This guide walks you through onboarding your service to Runway for deployment on Kubernetes (AWS EKS or GCP GKE).

Ensure your service repository meets these requirements:

  1. Project access tokens (recommended): Onboard your service repository to infra-mgmt to automate Project Access Token management, including token rotation. Follow the onboarding instructions in the repository README.

  2. Container image pipeline: Your repository must build and push container images to the GitLab Container Registry. For Go applications, we recommend using goreleaser.
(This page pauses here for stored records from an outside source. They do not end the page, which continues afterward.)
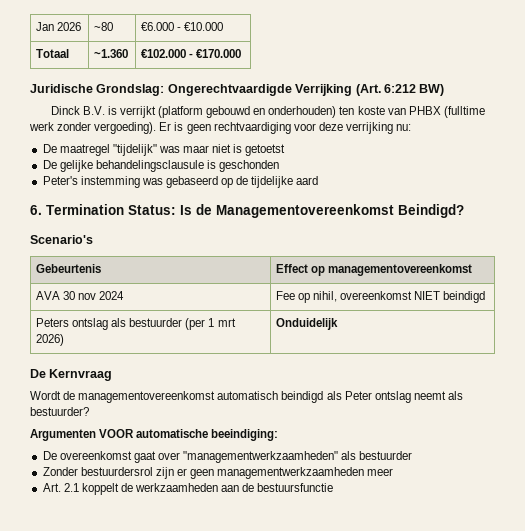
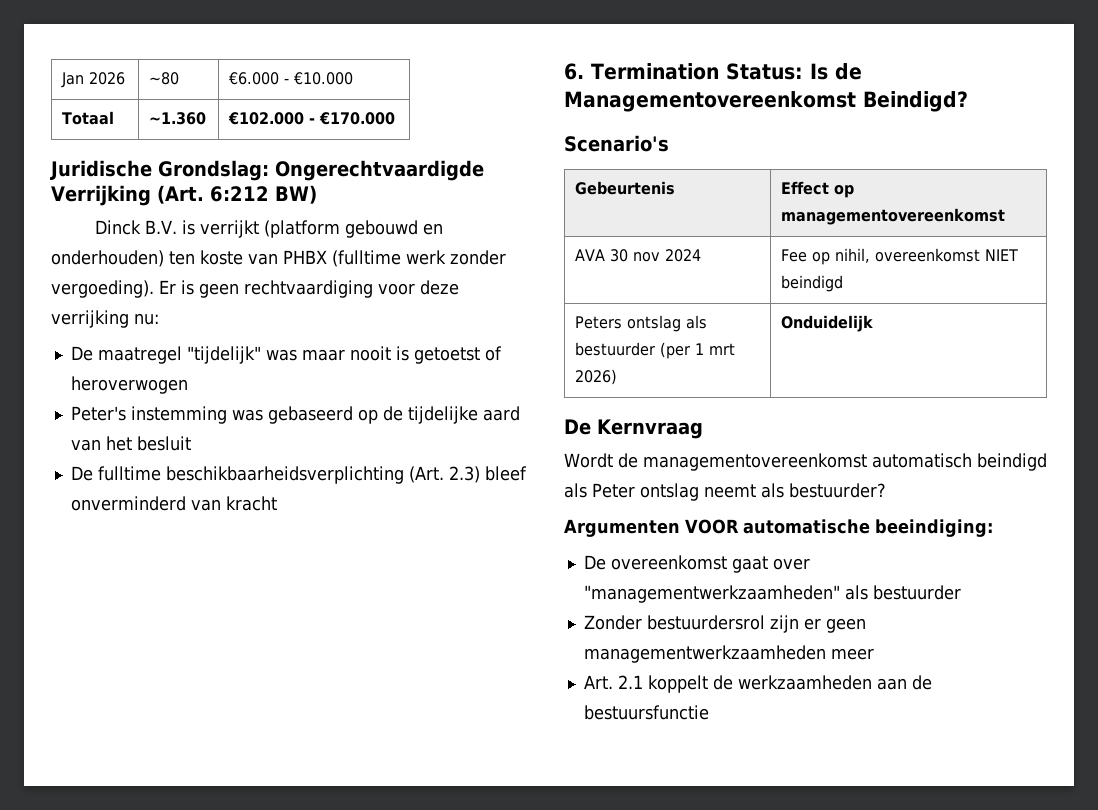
- De maatregel "tijdelijk" was maar niet is getoetst
- De gelijke behandelingsclausule is geschonden
+ De maatregel "tijdelijk" was maar nooit is getoetst of heroverwogen
- Peter's instemming was gebaseerd op de tijdelijke aard
+ Peter's instemming was gebaseerd op de tijdelijke aard van het besluit
+ De fulltime beschikbaarheidsverplichting (Art. 2.3) bleef onverminderd van kracht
  3. Semantic versioning: Include the semantic-release job from the common-ci-tasks repository. This automates version management and triggers deployments through git tags.

Step 1: Add your service to the workload inventory

Section titled “Step 1: Add your service to the workload inventory”

The workload inventory registers your service with Runway and grants deployment permissions.

  1. Choose a Runway service ID: Select a globally unique identifier for your service.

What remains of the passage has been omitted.